[Let’s welcome Aylin Caliskan-Islam, a graduate student at Drexel. In this post she discusses new work that applies machine learning and natural-language processing to questions of privacy and social behavior. — Arvind Narayanan.]
How do we decide how much to share online given that information can spread to millions in large social networks? Is it always our own decision or are we influenced by our friends? Let’s isolate this problem to one variable, private information. How much private information are we sharing in our posts and are we the only authority controlling how much private information to divulge in our textual messages? Understanding how privacy behavior is formed could give us key insights for choosing our privacy settings, friends circles, and how much privacy to sacrifice in social networks. Christakis and Fowler’s network analytics study showed that obesity spreads through social ties. In another study, they explain that smoking cessation is a collective behavior. Our intuition before analyzing end users’ privacy behavior was that privacy behavior might also be under the effect of network phenomena.

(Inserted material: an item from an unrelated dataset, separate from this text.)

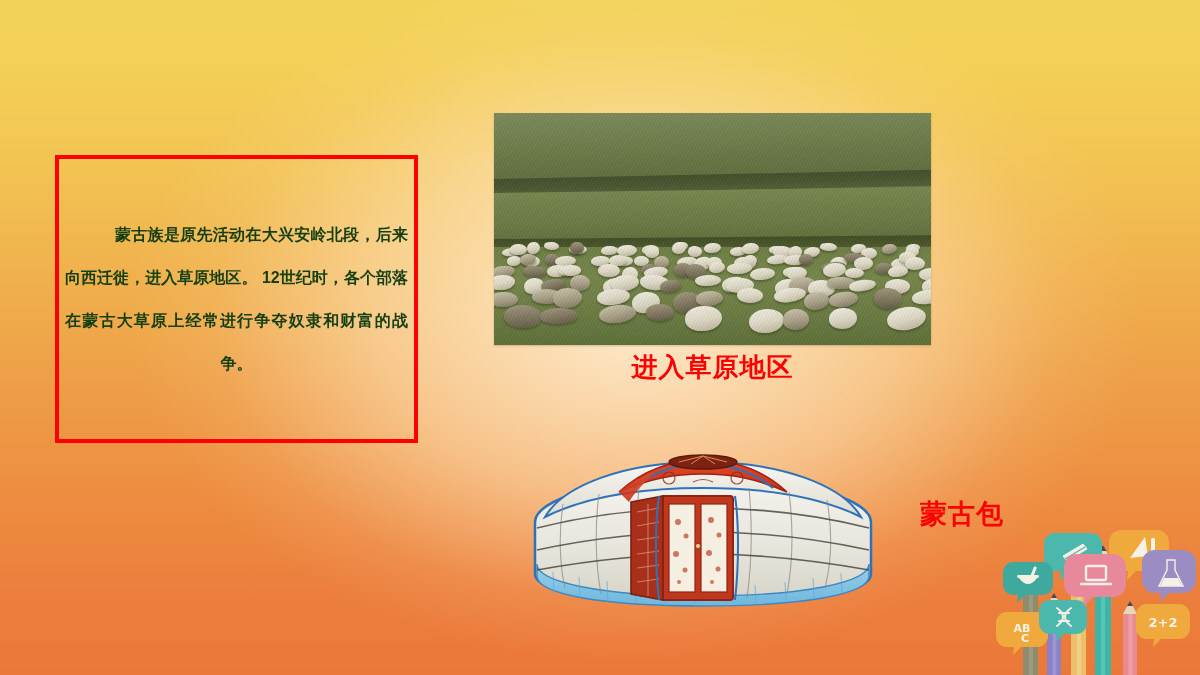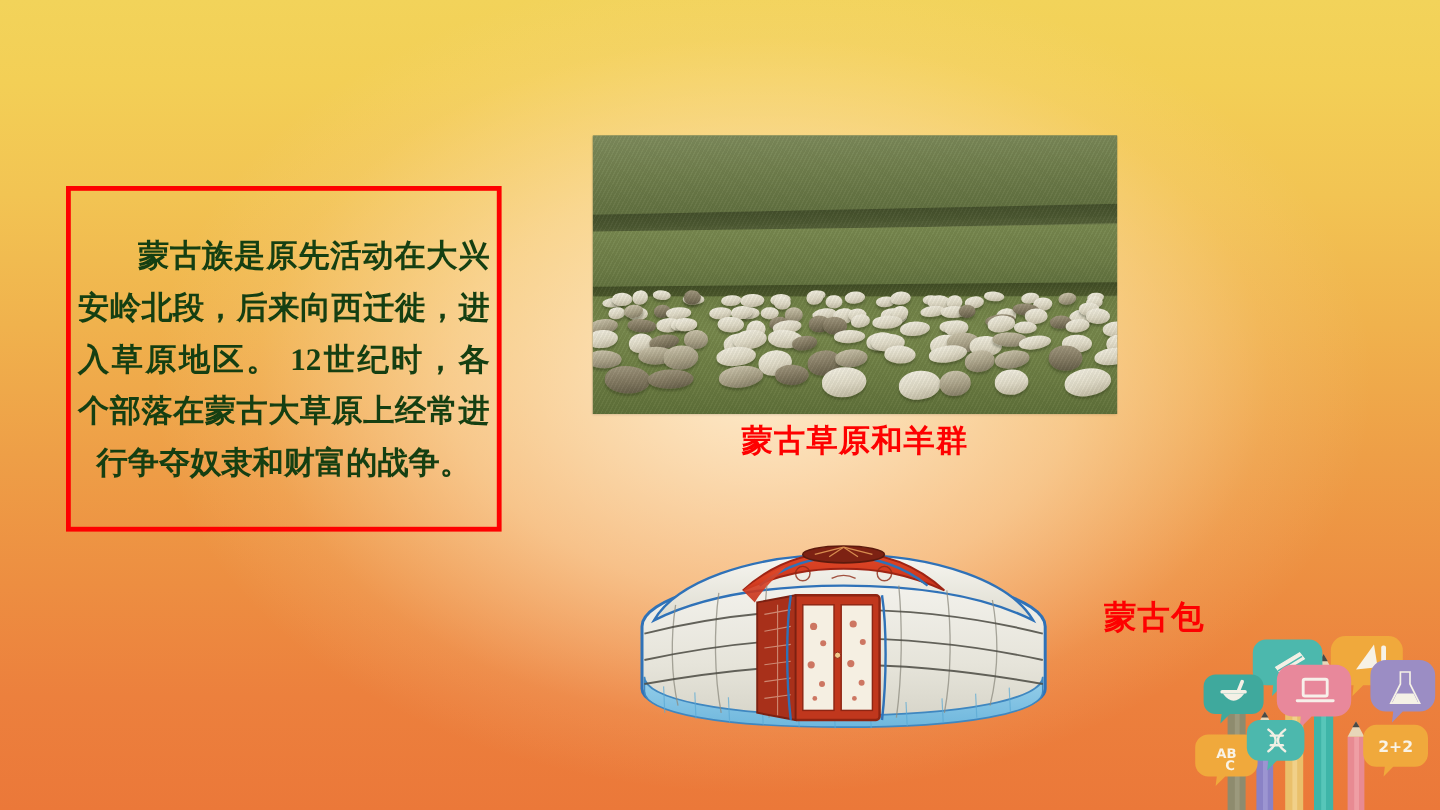"蒙古族是原先活动在大兴安岭北段，后来向西迁徙，进入草原地区。" #textbox p { font-family: Liberation Serif, serif -> Liberation Sans, sans-serif; font-size: 26px -> 16px }
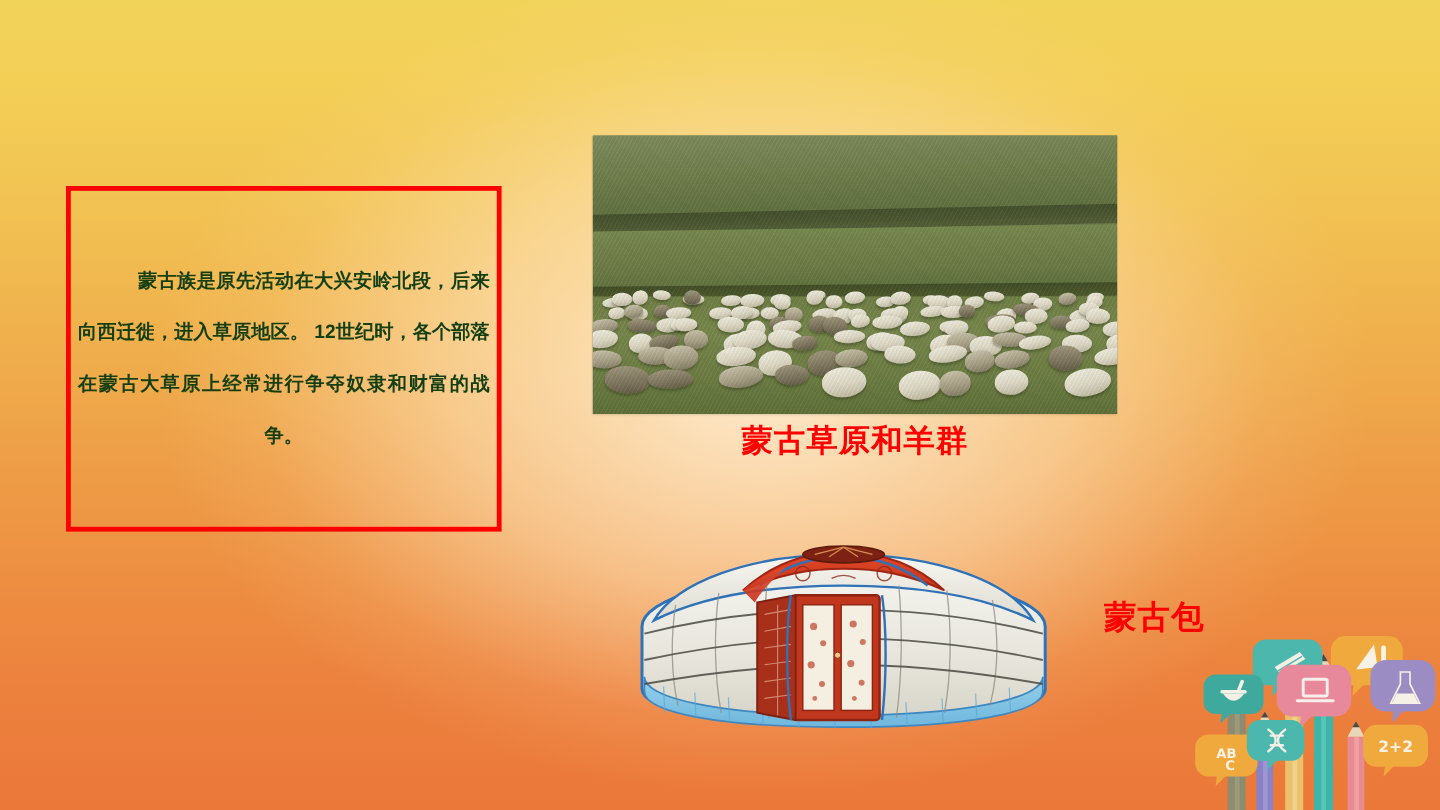"蒙古草原和羊群" div { text: 蒙古草原和羊群 -> 进入草原地区 }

In a recent paper that appeared at the 2014 Workshop on Privacy in the Electronic Society, we present a novel method for quantifying privacy behavior of users by using machine learning classifiers and natural-language processing techniques including topic categorization, named entity recognition, and semantic classification. Following the intuition that some textual data is more private than others, we had Amazon Mechanical Turk workers label tweets of hundreds of users as private or not based on nine privacy categories that were influenced by Wang et al.’s Facebook regrets categories and Sleeper et al.’s Twitter regrets categories. These labels were used to associate a privacy score with each user to reflect the amount of private information they reveal. We trained a machine learning classifier based on the calculated privacy scores to predict the privacy scores of 2,000 Twitter users whose data were collected through the Twitter API.